Patel has warred against the FBI for years. Hegseth, aside from his history of alleged sexual assault, falling-down drunkenness and mismanagement, defended accused and convicted war criminals as a Fox News talking head and helped persuade Trump, in his first term, to grant them clemency. Gabbard, who would be in charge of all 18 U.S. intelligence agencies, has opposed their past findings about Russia’s Vladimir Putin and since-deposed Syrian strongman Bashar Assad, echoing those murderous dictators’ talking points instead.

But all three Cabinet choices have the one qualification Trump cares about: loyalty to him.
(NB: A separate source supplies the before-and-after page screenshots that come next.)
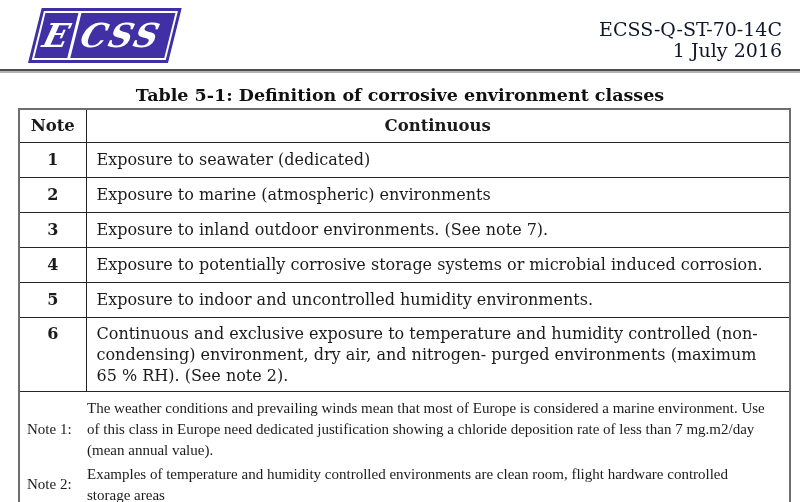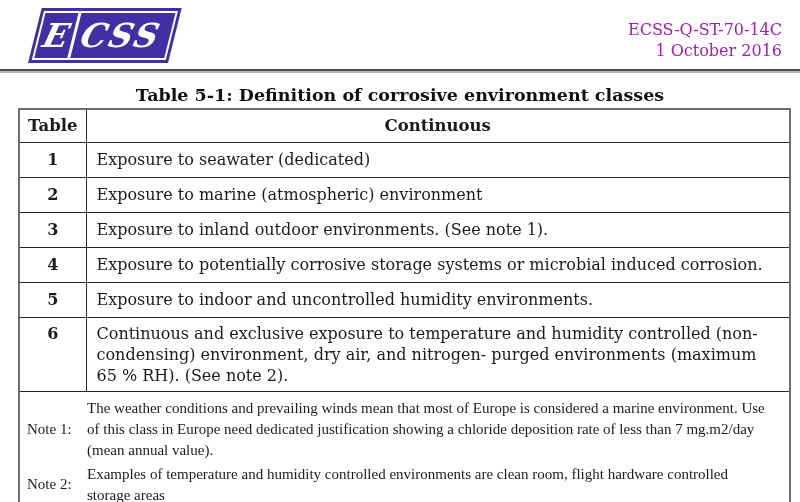--- a/index.html
+++ b/index.html
@@ -9,21 +9,21 @@
 
   
   .doc-header { display:flex; justify-content:space-between; align-items:flex-start; padding:8px 18px 0 16px; }
   .logo-skew { transform:skewX(-14deg); transform-origin:bottom left; margin-left:12px;
                border:3px solid #4130a5; background:#fff; padding:2px; display:flex; gap:3px;
                width:140px; height:55px; }
   .logo-box { color:#fff; font-style:italic; font-weight:bold; font-size:33px;
               display:flex; align-items:center; justify-content:center; }
   .logo-e   { width:33px; }
   .logo-css { flex:1; letter-spacing:2px; padding-right:4px; }
-  .doc-meta { text-align:right; font-size:16px; line-height:21px; padding-top:11px; color:#a21caf; }
+  .doc-meta { text-align:right; font-size:19px; line-height:21px; padding-top:11px; color:#0f172a; }
 
   .header-rule { margin-top:6px; height:4px;
                  background:linear-gradient(to bottom,#4d4d4d 0%,#4d4d4d 55%,#b3b3b3 55%,#b3b3b3 100%); }
 
   
   .table-title { text-align:center; font-weight:bold; font-size:17.5px; margin:12px 4px 3px; color:#111; }
 
   
   table.def-table { border-collapse:collapse; width:773px; margin-left:18px;
                     border:2px solid #6e6e6e; table-layout:fixed; }
@@ -49,51 +49,51 @@
 
   <header class="doc-header">
     <div>
       <div class="logo-skew" style="border-color: rgb(65, 48, 165);">
         <span class="logo-box logo-e" style="background: rgb(65, 48, 165);">E</span>
         <span class="logo-box logo-css" style="background: rgb(65, 48, 165);">CSS</span>
       </div>
     </div>
     <div class="doc-meta">
       <div>ECSS-Q-ST-70-14C</div>
-      <div>1 October 2016</div>
+      <div>1 July 2016</div>
     </div>
   </header>
 
   <div class="header-rule"></div>
 
   <div class="table-title">Table 5-1: Definition of corrosive environment classes</div>
 
   <table class="def-table">
     <colgroup>
         <col class="col-class">
         <col>
       </colgroup>
     <thead>
       <tr>
-        <th>Table</th>
+        <th>Note</th>
         <th>Continuous</th>
       </tr>
     </thead>
     <tbody>
       <tr class="simple-row">
         <td class="class-cell">1</td>
         <td class="def-cell">Exposure to seawater (dedicated)</td>
       </tr>
       <tr class="simple-row">
         <td class="class-cell">2</td>
-        <td class="def-cell">Exposure to marine (atmospheric) environment</td>
+        <td class="def-cell">Exposure to marine (atmospheric) environments</td>
       </tr>
       <tr class="simple-row">
         <td class="class-cell">3</td>
-        <td class="def-cell">Exposure to inland outdoor environments. (See note 1).</td>
+        <td class="def-cell">Exposure to inland outdoor environments. (See note 7).</td>
       </tr>
       <tr class="simple-row">
         <td class="class-cell">4</td>
         <td class="def-cell">Exposure to potentially corrosive storage systems or microbial induced corrosion.</td>
       </tr>
       <tr class="simple-row">
         <td class="class-cell">5</td>
         <td class="def-cell">Exposure to indoor and uncontrolled humidity environments.</td>
       </tr>
       <tr class="tall-row">

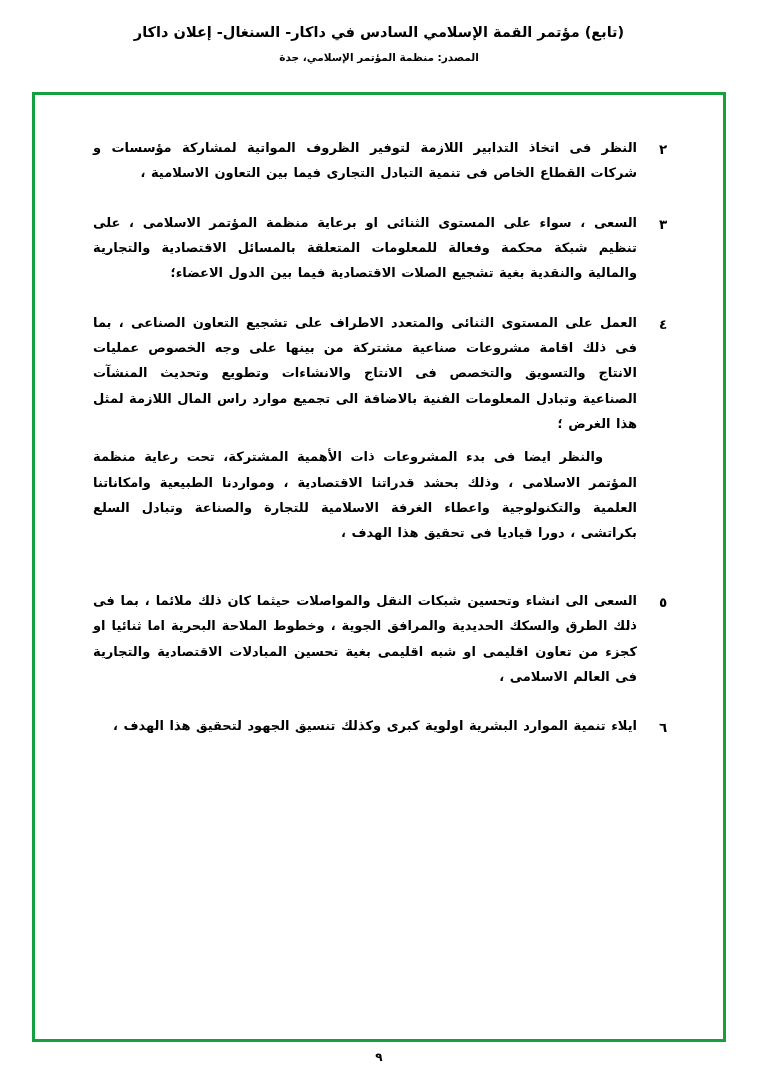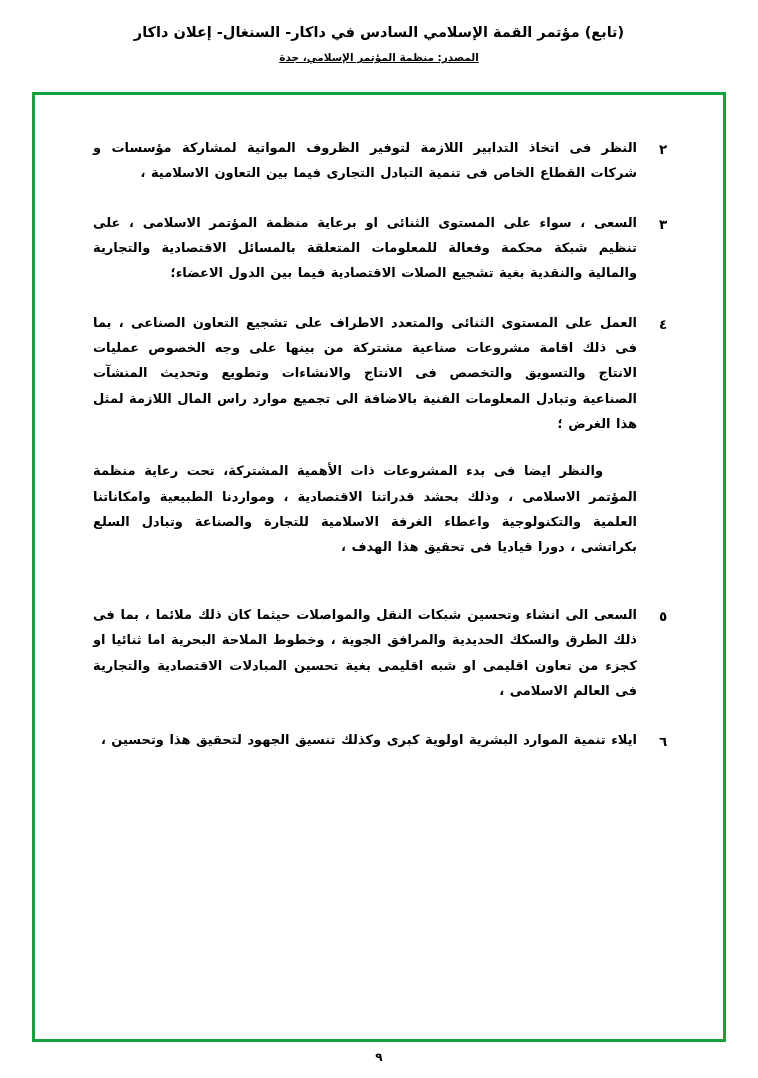--- a/index.html
+++ b/index.html
@@ -31,21 +31,20 @@
     font-weight: bold;
     letter-spacing: 0px;
     line-height: 1.4;
     color: #000;
   }
   .header-source {
     font-size: 10.5px;
     font-weight: bold;
     margin-top: 9px;
     color: #000;
-    text-decoration: underline;
   }
 
   .frame {
     position: absolute;
     top: 92px;
     right: 32px;
     left: 32px;
     height: 950px;
     border: 3px solid #14a03c;
     box-sizing: border-box;
@@ -84,21 +83,21 @@
   .para {
     font-size: 13px;
     font-weight: bold;
     line-height: 1.95;
     text-align: justify;
     text-align-last: justify;
     word-spacing: 1px;
     margin: 0;
   }
   .para + .para {
-    margin-top: 22px;
+    margin-top: 8px;
   }
   .para.indent {
     text-indent: 34px;
   }
   .para.last-right {
     text-align-last: right;
   }
 
   .clause.gap-big {
     margin-bottom: 42px;
@@ -152,21 +151,21 @@
       <div class="clause">
         <div class="clause-number">٥</div>
         <div class="clause-body">
           <p class="para last-right">السعى الى انشاء وتحسين شبكات النقل والمواصلات حيثما كان ذلك ملائما ، بما فى ذلك الطرق والسكك الحديدية والمرافق الجوية ، وخطوط الملاحة البحرية اما ثنائيا او كجزء من تعاون اقليمى او شبه اقليمى بغية تحسين المبادلات الاقتصادية والتجارية فى العالم الاسلامى ،</p>
         </div>
       </div>
 
       <div class="clause">
         <div class="clause-number">٦</div>
         <div class="clause-body">
-          <p class="para last-right">ايلاء تنمية الموارد البشرية اولوية كبرى وكذلك تنسيق الجهود لتحقيق هذا وتحسين ،</p>
+          <p class="para last-right">ايلاء تنمية الموارد البشرية اولوية كبرى وكذلك تنسيق الجهود لتحقيق هذا الهدف ،</p>
         </div>
       </div>
 
     </div>
   </div>
 
   <div class="page-number">٩</div>
 
 </div>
That alone makes Patel, especially, a danger to America’s security. His zeal for attacking Trumps political enemies would follow him into the FBI director’s office. Among those targets are former President Biden; former Biden, Obama and even Trump administration officials; prosecutors involved in the federal cases against Trump, now dropped, for trying to overturn his 2020 election loss and for making off with top secrets, and the witnesses in those cases.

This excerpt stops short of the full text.